David describes it as "an extension of the original Fit typeface. This Indic companion has taken Fit’s strict rules of construction, flipped some around, and translated others into a new design that is simultaneously ‘fitting’ of the Fit name, but also true to the history and expectation for Devanagari letterforms. The family goes to extremes that have little precedent in the Devanagari script. Its ten weights start at an impossibly narrow Skyline style, and then balloon up an average of 3600% per character to reach the gargantuan Ultra Extended style."
Kimya has been working at Mota Italic Type Foundry as a partner with her husband Rob Keller, a typeface designer originally from Illinois since 2014. The type design studio specialises in original custom and retail font families for print and screen. Kimya has created multiple fonts rooted in the Indian cultural and visual landscape like 'PuLa' a custom handwritten font celebrating the legendary Marathi writer Purushottam Laxman Deshpande popularly known by his initials Pu. La. and 'Chikki' named after the hard, crunchy Indian sweet which the artist suggests perfectly represents the "crispiness" of the typeface.

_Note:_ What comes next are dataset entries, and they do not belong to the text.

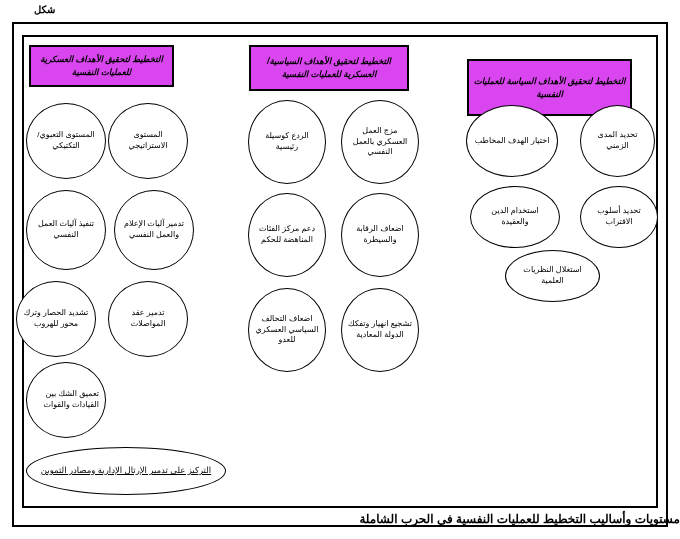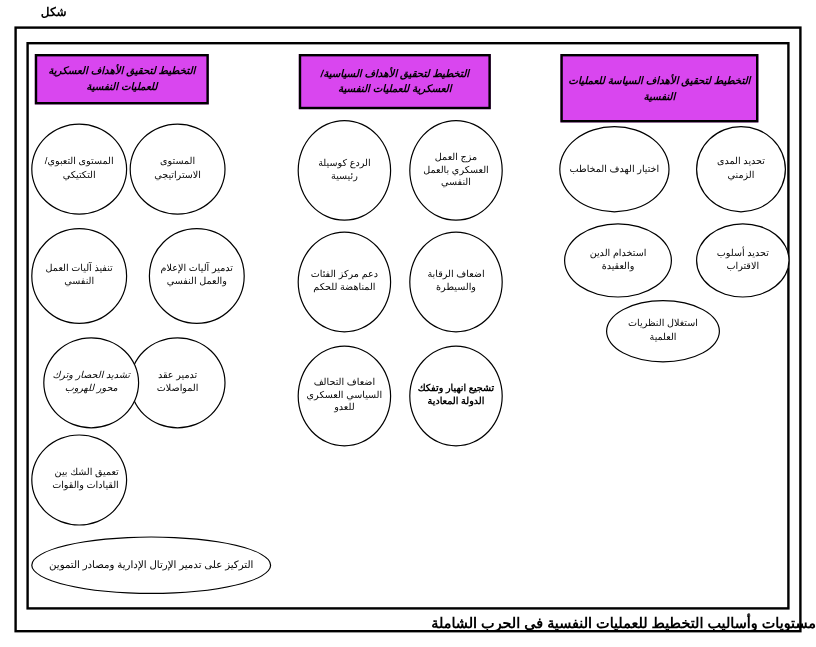--- a/index.html
+++ b/index.html
@@ -115,7 +115,7 @@
   <div class="outer-frame"></div>
   <div class="inner-frame"></div>
 
-  <div class="col-header" style="left:467px; top:45px; width:165px; height:57px;">التخطيط لتحقيق الأهداف السياسة للعمليات النفسية</div>
+  <div class="col-header" style="left:467px; top:59px; width:165px; height:57px;">التخطيط لتحقيق الأهداف السياسة للعمليات النفسية</div>
 
   <div class="node" style="left:580px; top:105px; width:75px; height:72px;">تحديد المدى الزمني</div>
   <div class="node" style="left:466px; top:105px; width:92px; height:72px;">اختيار الهدف المخاطب</div>

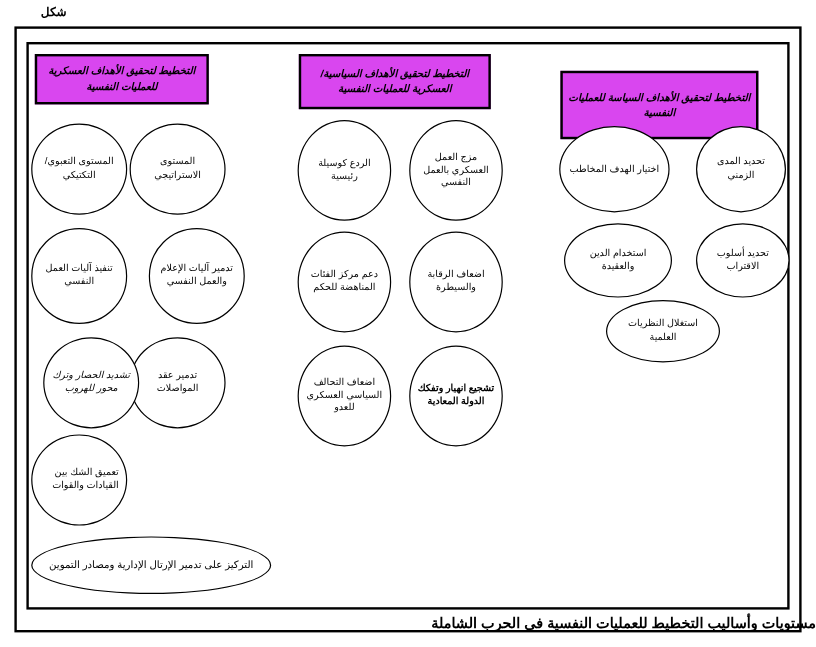--- a/index.html
+++ b/index.html
@@ -136,7 +136,7 @@
 
   <div class="node" style="left:108px; top:103px; width:80px; height:76px;">المستوى الاستراتيجي</div>
   <div class="node" style="left:26px; top:103px; width:80px; height:76px;">المستوى التعبوي/ التكتيكي</div>
-  <div class="node" style="left:124px; top:190px; width:80px; height:80px;">تدمير آليات الإعلام والعمل النفسي</div>
+  <div class="node" style="left:114px; top:190px; width:80px; height:80px;font-family:Liberation Serif, serif;">تدمير آليات الإعلام والعمل النفسي</div>
   <div class="node" style="left:26px; top:190px; width:80px; height:80px;">تنفيذ آليات العمل النفسي</div>
   <div class="node" style="left:108px; top:281px; width:80px; height:76px;">تدمير عقد المواصلات</div>
   <div class="node" style="left:36px; top:281px; width:80px; height:76px;font-style:italic;">تشديد الحصار وترك محور للهروب</div>

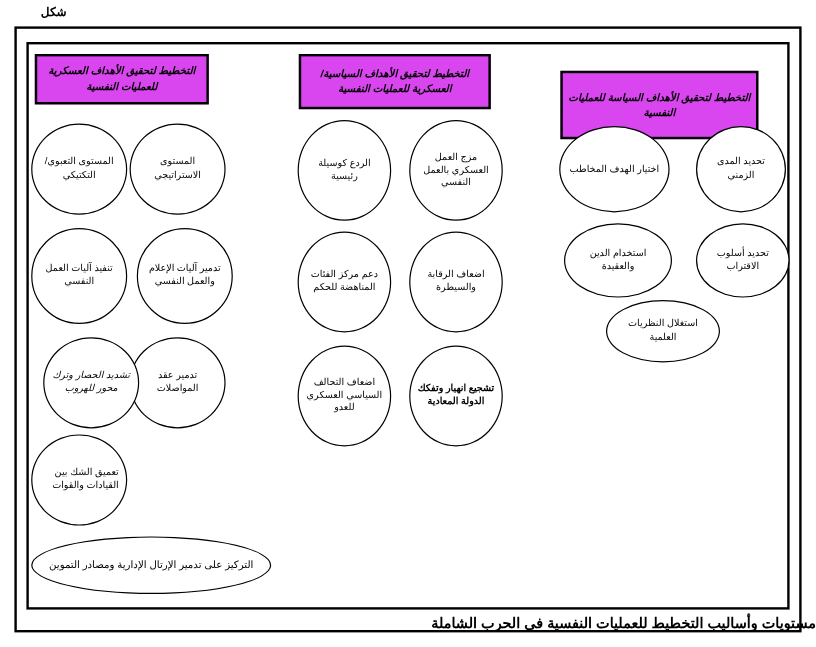--- a/index.html
+++ b/index.html
@@ -139,7 +139,7 @@
   <div class="node" style="left:114px; top:190px; width:80px; height:80px;font-family:Liberation Serif, serif;">تدمير آليات الإعلام والعمل النفسي</div>
   <div class="node" style="left:26px; top:190px; width:80px; height:80px;">تنفيذ آليات العمل النفسي</div>
   <div class="node" style="left:108px; top:281px; width:80px; height:76px;">تدمير عقد المواصلات</div>
-  <div class="node" style="left:36px; top:281px; width:80px; height:76px;font-style:italic;">تشديد الحصار وترك محور للهروب</div>
+  <div class="node" style="left:16px; top:281px; width:80px; height:76px;">تشديد الحصار وترك محور للهروب</div>
   <div class="node" style="left:26px; top:362px; width:80px; height:76px;text-align:right;">تعميق الشك بين القيادات والقوات</div>
 
   <div class="bottom-oval" style="left:26px; top:447px; width:200px; height:48px;">التركيز على تدمير الإرتال الإدارية ومصادر التموين</div>

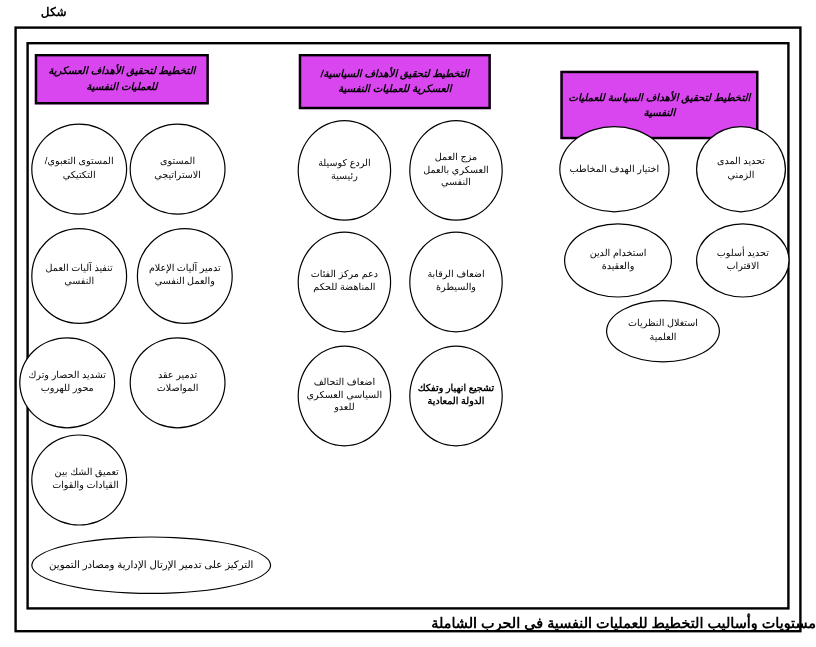--- a/index.html
+++ b/index.html
@@ -129,7 +129,7 @@
   <div class="node" style="left:248px; top:100px; width:78px; height:84px;">الردع كوسيلة رئيسية</div>
   <div class="node" style="left:341px; top:193px; width:78px; height:84px;">اضعاف الرقابة والسيطرة</div>
   <div class="node" style="left:248px; top:193px; width:78px; height:84px;">دعم مركز الفئات المناهضة للحكم</div>
-  <div class="node" style="left:341px; top:288px; width:78px; height:84px;font-weight:bold;">تشجيع انهيار وتفكك الدولة المعادية</div>
+  <div class="node" style="left:341px; top:288px; width:78px; height:84px;">تشجيع انهيار وتفكك الدولة المعادية</div>
   <div class="node" style="left:248px; top:288px; width:78px; height:84px;">اضعاف التحالف السياسي العسكري للعدو</div>
 
   <div class="col-header" style="left:29px; top:45px; width:145px; height:42px;">التخطيط لتحقيق الأهداف العسكرية للعمليات النفسية</div>

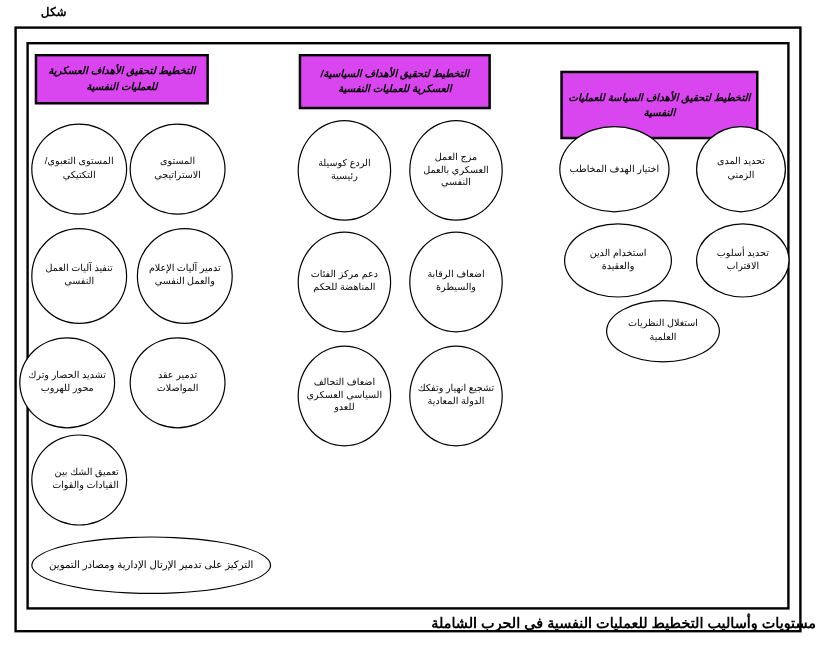--- a/index.html
+++ b/index.html
@@ -142,7 +142,7 @@
   <div class="node" style="left:16px; top:281px; width:80px; height:76px;">تشديد الحصار وترك محور للهروب</div>
   <div class="node" style="left:26px; top:362px; width:80px; height:76px;text-align:right;">تعميق الشك بين القيادات والقوات</div>
 
-  <div class="bottom-oval" style="left:26px; top:447px; width:200px; height:48px;">التركيز على تدمير الإرتال الإدارية ومصادر التموين</div>
+  <div class="bottom-oval" style="left:26px; top:447px; width:200px; height:48px;text-decoration:underline;">التركيز على تدمير الإرتال الإدارية ومصادر التموين</div>
 
   <div class="caption">مستويات وأساليب التخطيط للعمليات النفسية في الحرب الشاملة</div>
 

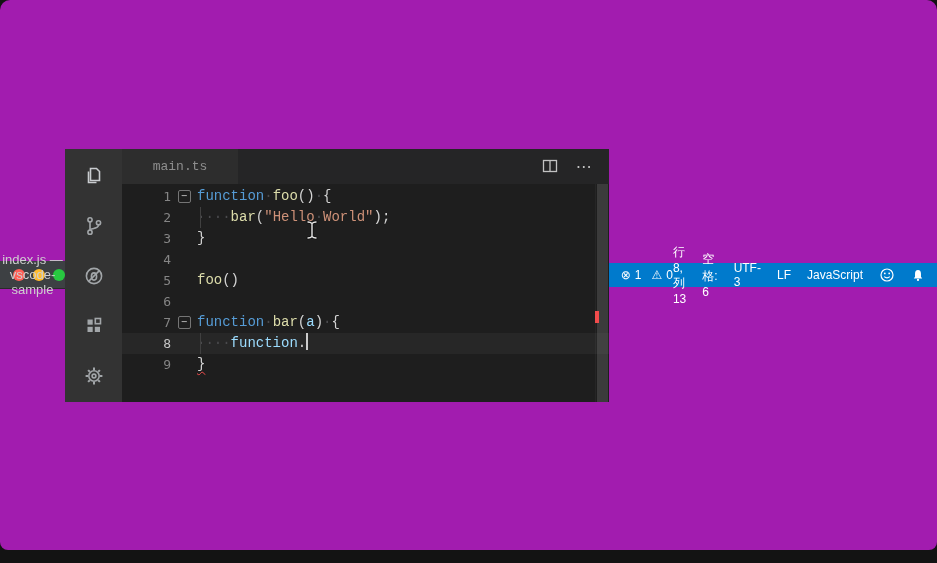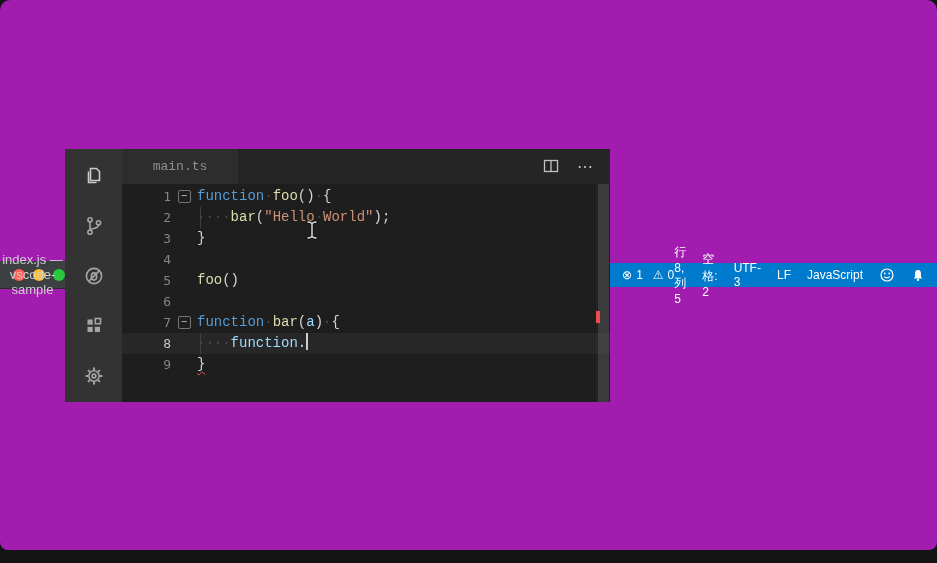--- a/index.html
+++ b/index.html
@@ -204,7 +204,7 @@
       </div>
     </div>
     <div class="sb-right">
-      <span class="sb-item">行 8, 列 5</span>
+      <span class="sb-item">行 8, 列 13</span>
       <span class="sb-item">空格: 2</span>
       <span class="sb-item">UTF-3</span>
       <span class="sb-item">LF</span>

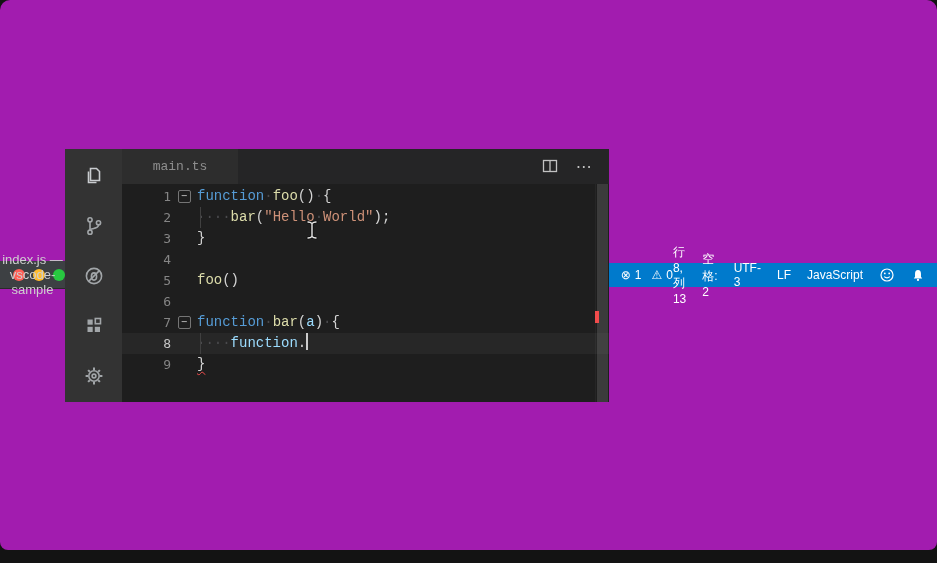--- a/index.html
+++ b/index.html
@@ -205,7 +205,7 @@
     </div>
     <div class="sb-right">
       <span class="sb-item">行 8, 列 13</span>
-      <span class="sb-item">空格: 2</span>
+      <span class="sb-item">空格: 6</span>
       <span class="sb-item">UTF-3</span>
       <span class="sb-item">LF</span>
       <span class="sb-item">JavaScript</span>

India may be a land of diverse languages and scripts, each with their own unique calligraphic traditions, but many of these scripts are neglected or overlooked in the world of typography, with limited options available for designers and typographers because they're not digitised. Typeface artists like Kimya are not only preserving the distinct visual identity of our country but are also bringing attention to the rich cultural heritage of Indian calligraphy and typography. By blending traditional calligraphic techniques with modern design sensibilities, the artist is creating a new style of Indian typography that is innovative yet rooted in tradition.